Review Summary: Worth the wait?
The success, or failure, of Skyharbor’s third outing, Sunshine Dust
, was always going to rest on Eric Emery’s heavily tattooed shoulders. It’s never easy for a band to replace a key member while cresting a creative wave, let alone two key members who are widely regarded as being among the best musicians in their genre, which Dan Tompkins and Anup Sastry certainly are. Sastry, being a drummer, may have been somewhat easier to replace simply because Tompkins was literally the voice of Skyharbor. While Skyharbor’s debut album, Blinding White Noise
, was little more than a glorified solo album by guitarist Keshav Dhar, with guest spots by Tompkins and Sastry (and Marty Friedman), the sophomore album, Guiding Lights
, was an actual collaborative band effort made particularly evident by how much better and more organic the fit between vocals and instrumentals was.

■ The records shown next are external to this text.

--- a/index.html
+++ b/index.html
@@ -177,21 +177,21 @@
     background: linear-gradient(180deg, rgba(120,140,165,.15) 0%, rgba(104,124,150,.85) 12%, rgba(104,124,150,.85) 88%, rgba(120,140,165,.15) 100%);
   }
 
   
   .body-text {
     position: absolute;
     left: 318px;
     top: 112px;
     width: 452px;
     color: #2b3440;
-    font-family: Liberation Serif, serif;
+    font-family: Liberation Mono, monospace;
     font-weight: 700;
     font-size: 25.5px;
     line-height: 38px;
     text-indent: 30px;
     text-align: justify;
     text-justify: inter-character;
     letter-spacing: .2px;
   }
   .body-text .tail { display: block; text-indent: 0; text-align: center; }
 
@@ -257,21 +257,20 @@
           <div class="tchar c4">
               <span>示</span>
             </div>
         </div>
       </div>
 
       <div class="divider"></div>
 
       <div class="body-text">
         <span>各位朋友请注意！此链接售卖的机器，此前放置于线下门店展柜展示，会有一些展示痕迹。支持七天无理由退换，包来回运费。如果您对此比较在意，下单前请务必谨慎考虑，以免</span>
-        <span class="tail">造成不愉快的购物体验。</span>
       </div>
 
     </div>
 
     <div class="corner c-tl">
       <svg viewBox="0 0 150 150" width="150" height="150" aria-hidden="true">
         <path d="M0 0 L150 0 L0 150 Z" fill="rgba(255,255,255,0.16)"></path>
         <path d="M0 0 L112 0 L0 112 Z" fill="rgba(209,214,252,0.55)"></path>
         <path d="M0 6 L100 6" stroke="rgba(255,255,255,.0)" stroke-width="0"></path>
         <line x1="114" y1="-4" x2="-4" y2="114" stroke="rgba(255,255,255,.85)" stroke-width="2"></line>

This audible chemistry between the members of Skyharbor, circa
2014, resulted in Guiding Lights
being a standout album despite there being something of a dearth of truly memorable riffs on the album. The guitarists, Keshav Dhar and Devesh Dayal, ended up providing Tompkins with an atmospheric canvas to paint his melodies on, rather than competing for the spotlight. The only reason this worked—making a progressive metal album that didn’t focus heavily on riffs—was because Tompkins is, at his best, a craftsman par excellence
of gorgeous melodies that soar over or knife through churning modern progressive metal instrumentals in all the right ways.
It seems apparent that the spectre of Tompkins continues to hover over Skyharbor. It’s taken the band four years to follow up Guiding Lights
with Sunshine Dust
. In fact, they apparently recorded the album once before deciding that it wasn’t good enough and completely re-recording it under the watchful eyes of Forrester Savell. If you’re wondering whether Sunshine Dust
was worth the extended wait or whether it’s a disappointment, the answer is: Yes.

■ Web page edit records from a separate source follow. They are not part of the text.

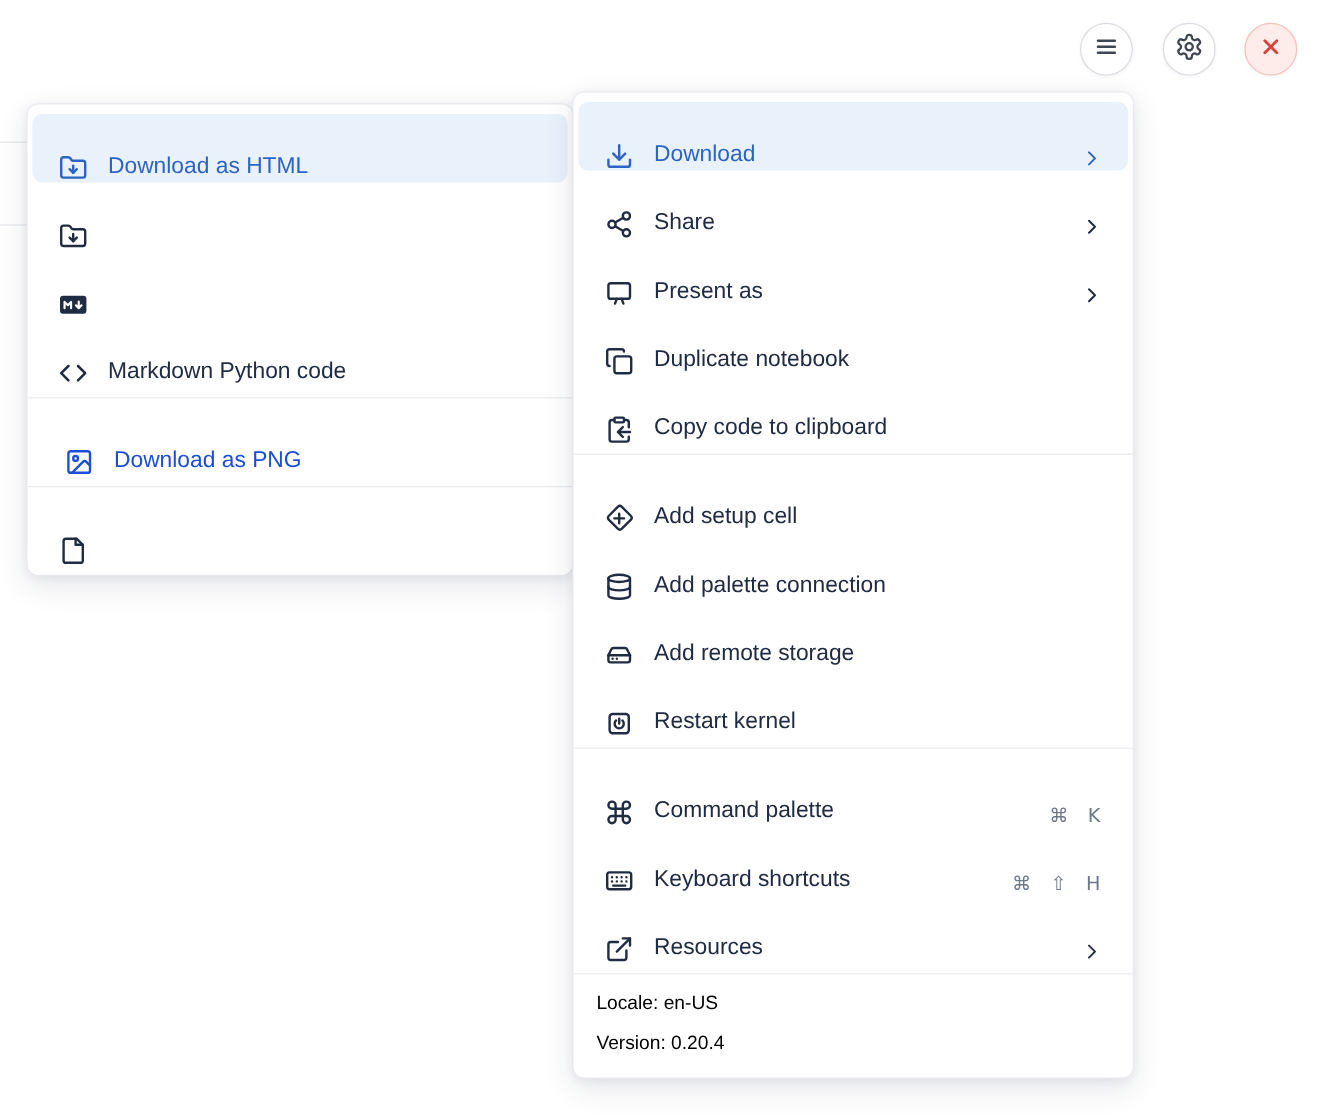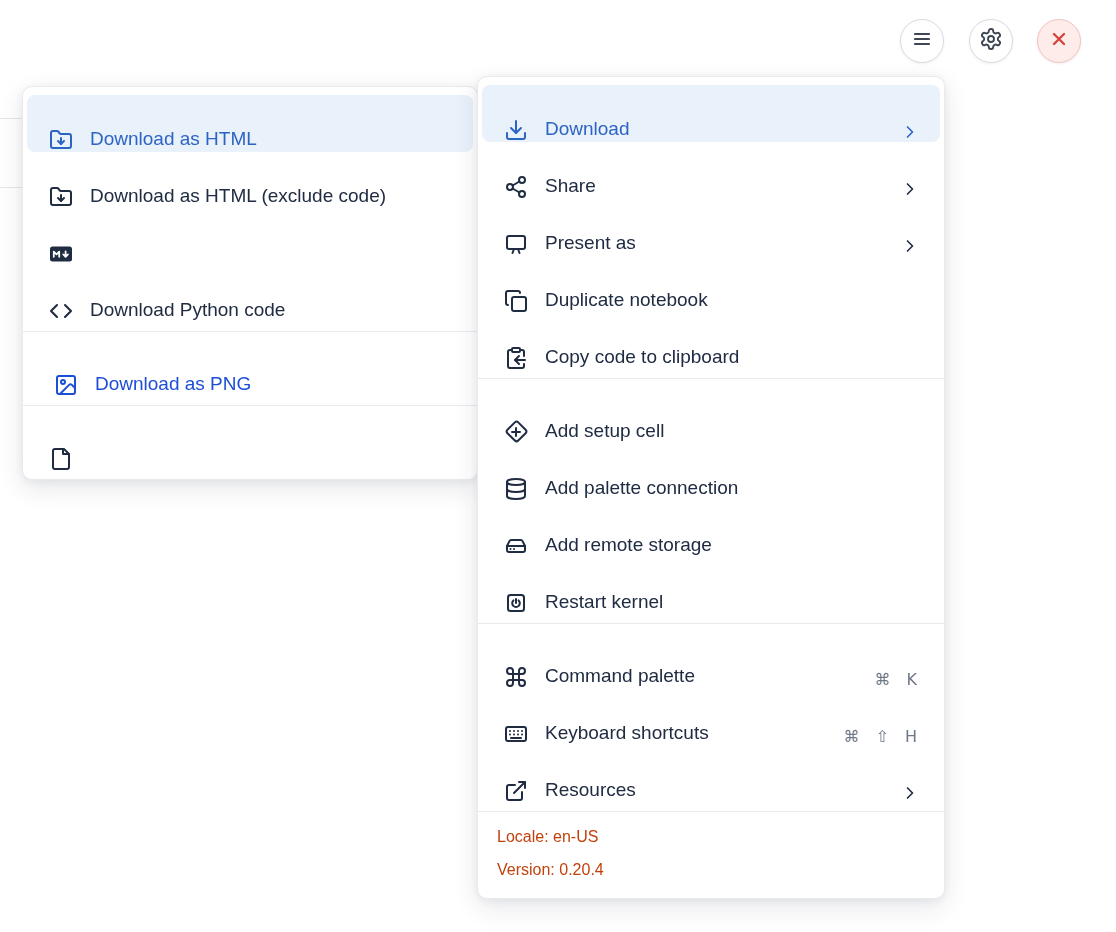--- a/index.html
+++ b/index.html
@@ -60,21 +60,21 @@
   .shortcut {
     font-family: "DejaVu Sans", sans-serif;
     font-size: 16px; color: #6f7887; letter-spacing: 3px; word-spacing: 5px;
     white-space: nowrap;
   }
 
   .separator { height: 1px; background: #e8eaee; margin: 8px 0; }
 
   .menu-footer {
     border-top: 1px solid #e8eaee; margin-top: 8px;
-    padding: 8px 0 12px; color: #c2410c; font-size: 16px;
+    padding: 8px 0 12px; color: #000000; font-size: 16px;
   }
   .menu-footer .footer-line { padding: 0 19px; line-height: 33px; white-space: nowrap; }
 </style>
 </head>
 <body>
 
 <div class="bg-line" id="bg-line-1"></div>
 <div class="bg-line" id="bg-line-2"></div>
 
 <div class="circle-btn" id="menu-button">
@@ -114,41 +114,40 @@
   </div>
 
   <div class="menu-item">
     <span class="icon">
       <svg viewBox="0 0 24 24" fill="none" stroke="currentColor" stroke-width="2" stroke-linecap="round" stroke-linejoin="round">
           <path d="M20 20a2 2 0 0 0 2-2V8a2 2 0 0 0-2-2h-7.9a2 2 0 0 1-1.69-.9L9.6 3.9A2 2 0 0 0 7.93 3H4a2 2 0 0 0-2 2v13a2 2 0 0 0 2 2Z"></path>
           <path d="M12 10v6"></path>
           <path d="m15 13-3 3-3-3"></path>
         </svg>
     </span>
-    <span class="label">Download as HTML (exclude code)</span>
   </div>
 
   <div class="menu-item">
     <span class="icon">
       <svg viewBox="0 0 24 24">
           <rect x="1" y="4.5" width="22" height="15" rx="2.5" fill="currentColor"></rect>
           <path d="M4.8 14.8V9.6l2.7 2.7 2.7-2.7v5.2" fill="none" stroke="#ffffff" stroke-width="1.8" stroke-linecap="round" stroke-linejoin="round"></path>
           <path d="M16.6 9.4v5.2M14.3 12.4l2.3 2.4 2.3-2.4" fill="none" stroke="#ffffff" stroke-width="1.8" stroke-linecap="round" stroke-linejoin="round"></path>
         </svg>
     </span>
   </div>
 
   <div class="menu-item">
     <span class="icon">
       <svg viewBox="0 0 24 24" fill="none" stroke="currentColor" stroke-width="2.1" stroke-linecap="round" stroke-linejoin="round">
           <path d="m16 18 6-6-6-6"></path>
           <path d="m8 6-6 6 6 6"></path>
         </svg>
     </span>
-    <span class="label">Download Python code</span>
+    <span class="label">Markdown Python code</span>
   </div>
 
   <div class="separator"></div>
 
   <div class="menu-item disabled">
     <span class="icon">
       <svg viewBox="0 0 24 24" fill="none" stroke="currentColor" stroke-width="2" stroke-linecap="round" stroke-linejoin="round">
           <rect x="3" y="3" width="18" height="18" rx="2"></rect>
           <circle cx="9" cy="9" r="2"></circle>
           <path d="m21 15-3.086-3.086a2 2 0 0 0-2.828 0L6 21"></path>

It’s definitely a good thing that the band took their time recording Sunshine Dust
because they have managed to develop some chemistry in the interim with Tomkins’ replacement, Eric Emery. Emery doesn’t sound like he’s trying to sing songs that were written with Tompkins in mind. His voice has a huskier and breathier quality than Tompkins and sounds tonally closer to Chester Bennington (RIP) or Spencer Sotelo. The band takes that quality and actually adapts to it, writing songs that sounds closer to alternative rock and alternative metal, than the progressive metal of its predecessors.
This doesn’t mean that Skyharbor doesn’t sound like “Skyharbor”, not even when openly paying homage to Linkin Park on the unapologetically nu-metal “Dissent”. Songs like “Menace”, “Ethos”, “Out of Time” and “Blind Side”, for instance, are classic Skyharbor, full of propulsive drumming, staccato riffs, fluttering leads, and soaring vocal melodies, even though they rarely seem to turn the corner into progressive metal territory. Meanwhile, “Dim”, the re-recorded “Synthetic Hands”, and the title track are all much more clearly in the realm of alternative rock, quite far removed from the band’s roots in the “djent” movement, but still recognisable as Skyharbor songs.

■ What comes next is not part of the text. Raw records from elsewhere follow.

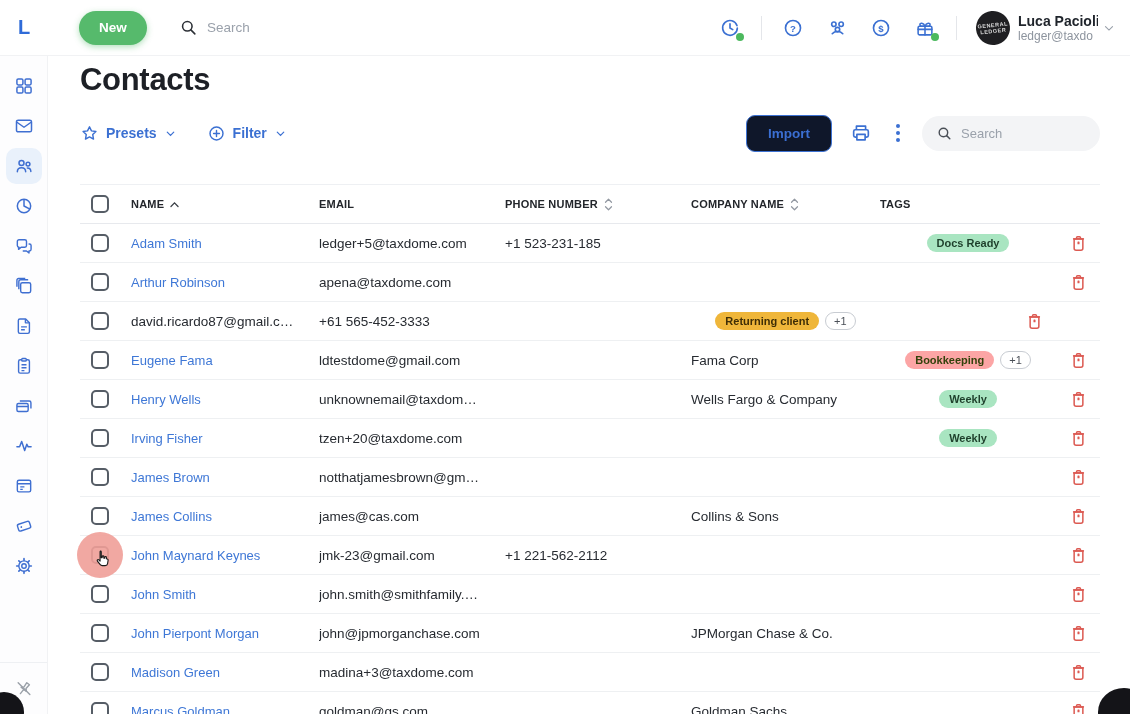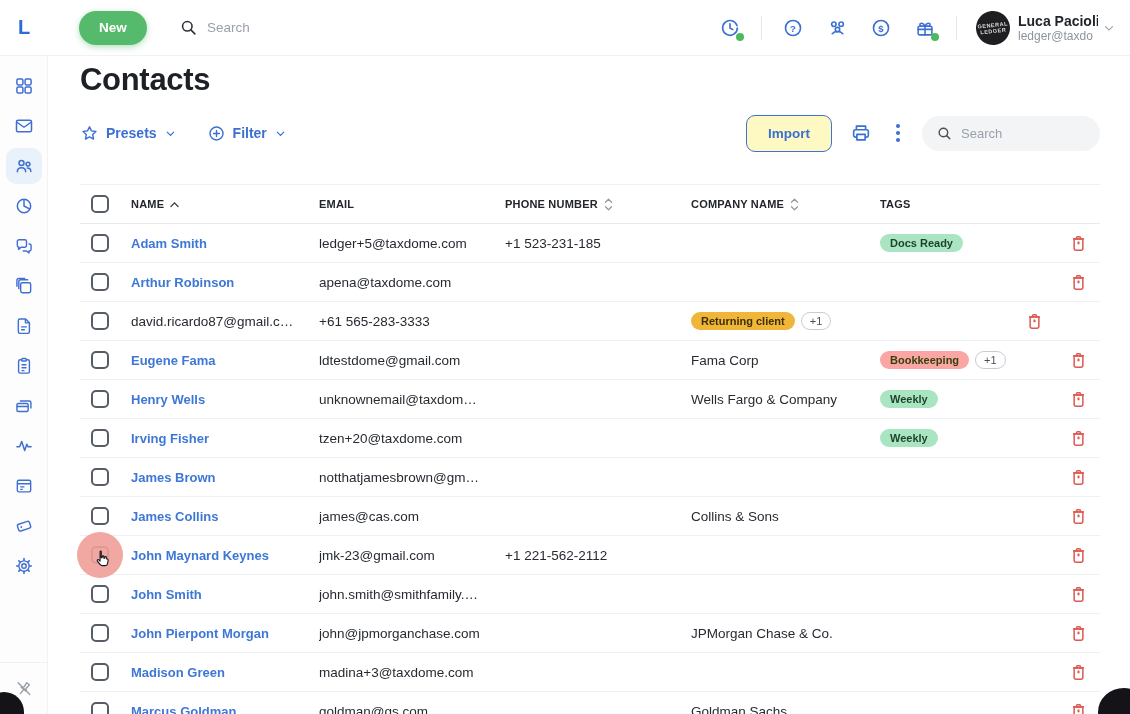--- a/index.html
+++ b/index.html
@@ -50,21 +50,21 @@
 
   
   .main { position:absolute; top:56px; left:48px; right:0; bottom:0; background:#fff;
           padding:6px 30px 0 32px; }
   .page-title { font-size:31px; font-weight:800; color:#1d2026; letter-spacing:-.3px; }
 
   .toolbar { margin-top:15px; display:flex; align-items:center; height:40px; }
   .tool-link { display:flex; align-items:center; gap:7px; color:#3b70d2; font-weight:bold;
                font-size:14px; cursor:pointer; margin-right:30px; }
   .toolbar-right { margin-left:auto; display:flex; align-items:center; gap:16px; }
-  .btn-outline { border:1.5px solid #3d72d3; color:#3b6fd2; background:#fef9c3; font-weight:bold;
+  .btn-outline { border:1.5px solid #3d72d3; color:#3b6fd2; background:#0f172a; font-weight:bold;
                  font-size:13.5px; font-family:inherit; border-radius:9px; padding:10px 21px;
                  cursor:pointer; }
   .icon-btn { background:none; border:none; cursor:pointer; padding:2px; display:flex; }
   .kebab { display:flex; flex-direction:column; gap:3px; padding:2px 6px; cursor:pointer; }
   .kebab i { width:4px; height:4px; border-radius:50%; background:#3b70d2; }
   .tbl-search { display:flex; align-items:center; gap:8px; background:#f3f4f6;
                 border-radius:18px; height:35px; padding:0 14px; width:178px; }
   .tbl-search input { border:none; outline:none; background:transparent; font-size:13px;
                       color:#3a3f46; width:120px; font-family:inherit; }
   .tbl-search input::placeholder { color:#9aa1ab; }
@@ -73,23 +73,23 @@
   .table { margin-top:31px; }
   .thead, .row { display:grid; grid-template-columns:51px 188px 186px 186px 189px 1fr 44px;
                  align-items:center; }
   .thead { height:40px; border-top:1px solid #eef0f3; border-bottom:1px solid #e7e9ed; }
   .th { display:flex; align-items:center; gap:5px; font-size:11px; font-weight:bold;
         color:#23262b; letter-spacing:.2px; cursor:pointer; }
   .row { height:39px; border-bottom:1px solid #eef0f2; }
   .checkbox { width:18px; height:18px; border:2px solid #565d66; border-radius:5px;
               background:#fff; display:inline-block; cursor:pointer; }
   .cb-cell { position:relative; padding-left:11px; display:flex; align-items:center; }
-  .name-link { color:#3e77d6; font-size:13px; font-weight:bold; text-decoration:none; cursor:pointer; }
+  .name-link { color:#3e77d6; font-size:13px; font-weight:normal; text-decoration:none; cursor:pointer; }
   .txt { font-size:13.5px; color:#272b31; white-space:nowrap; overflow:hidden; }
-  .tags { display:flex; align-items:center; gap:6px; }
+  .tags { display:flex; align-items:center; gap:6px;justify-content:center; }
   .tag { font-size:11px; font-weight:bold; padding:3px 10px; border-radius:10px; white-space:nowrap; }
   .tag.ovf { background:#fff; border:1px solid #c8ccd2; color:#4a4f57; font-weight:normal;
              padding:2px 8px; }
   .trash-cell { display:flex; justify-content:flex-end; padding-right:10px; }
   .trash { background:none; border:none; cursor:pointer; padding:2px; display:flex; }
 
   
   .click-overlay { position:absolute; left:20px; top:50%; display:none; z-index:30; }
   .row.has-cursor .click-overlay { display:block; }
   .ring { position:absolute; left:-23px; top:-23px; width:46px; height:46px; border-radius:50%;
@@ -388,21 +388,21 @@
       </button>
     </div>
   </div>
 
   <div class="row">
     <div class="cb-cell">
       <span class="checkbox"></span>
 
     </div>
     <div class="txt">david.ricardo87@gmail.c…</div>
-    <div class="txt">+61 565-283-3333</div>
+    <div class="txt">+61 565-452-3333</div>
     <div class="txt"></div>
     <div class="tags">
             <span class="tag" style="background: rgb(239, 182, 58); color: rgb(63, 46, 6);">Returning client</span>
             <span class="tag ovf">+1</span>
           </div>
     <div class="trash-cell">
       <button class="trash">
         <svg width="19" height="19" viewBox="0 0 24 24" fill="none" stroke="#dc5a52" stroke-width="1.9" stroke-linejoin="round">
           <path d="M9.5 6 V4.8 a1.2 1.2 0 0 1 1.2-1.2 h2.6 a1.2 1.2 0 0 1 1.2 1.2 V6"></path>
           <path d="M5 6.2 h14"></path>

None of this is to say that the band’s music is less interesting than it was on Guiding Lights
or Blinding White Noise
. In some ways, this is a much more diverse album than either of its predecessors, with Dhar and Dayal opting to use a wider variety of guitar and synth tones than on the previous albums resulting in them drawing on a broader palette of sounds for their guitar parts and ambient layers. Emery's vocal performance is also more varied than Tomkins', in part because of his use of harsh vocals.
However, it’s hard to say that Skyharbor v.2 is an improvement over its predecessor. While some of Emery’s melodies and hooks are very good, such as on “Menace” and “Ethos”, he struggles to consistently create melodies and hooks as captivating as Tomkins’ best moments. The breathiness in his vocal delivery also leaves some of his vocal parts sounding mumbled and indistinct even though it seem like they’re higher in the mix than on previous albums. When taken to an extreme level, like on the chorus of “Blind Side”, it leaves the vocals completely unintelligible and the song nearly unlistenable for me.
These criticisms aside, Emery does an admirable job of stepping into Tompkins’ shoes. To both the band and Emery’s credit, they don’t strive to just satisfy their existing fans, but continue the band’s evolution in a manner that plays to each band member's strengths. While Sunshine Dust
isn't quite on the same level as Skyharbor’s previous albums, it’s definitely a satisfying listen with enough detail and appeal to merit and reward repeated listens.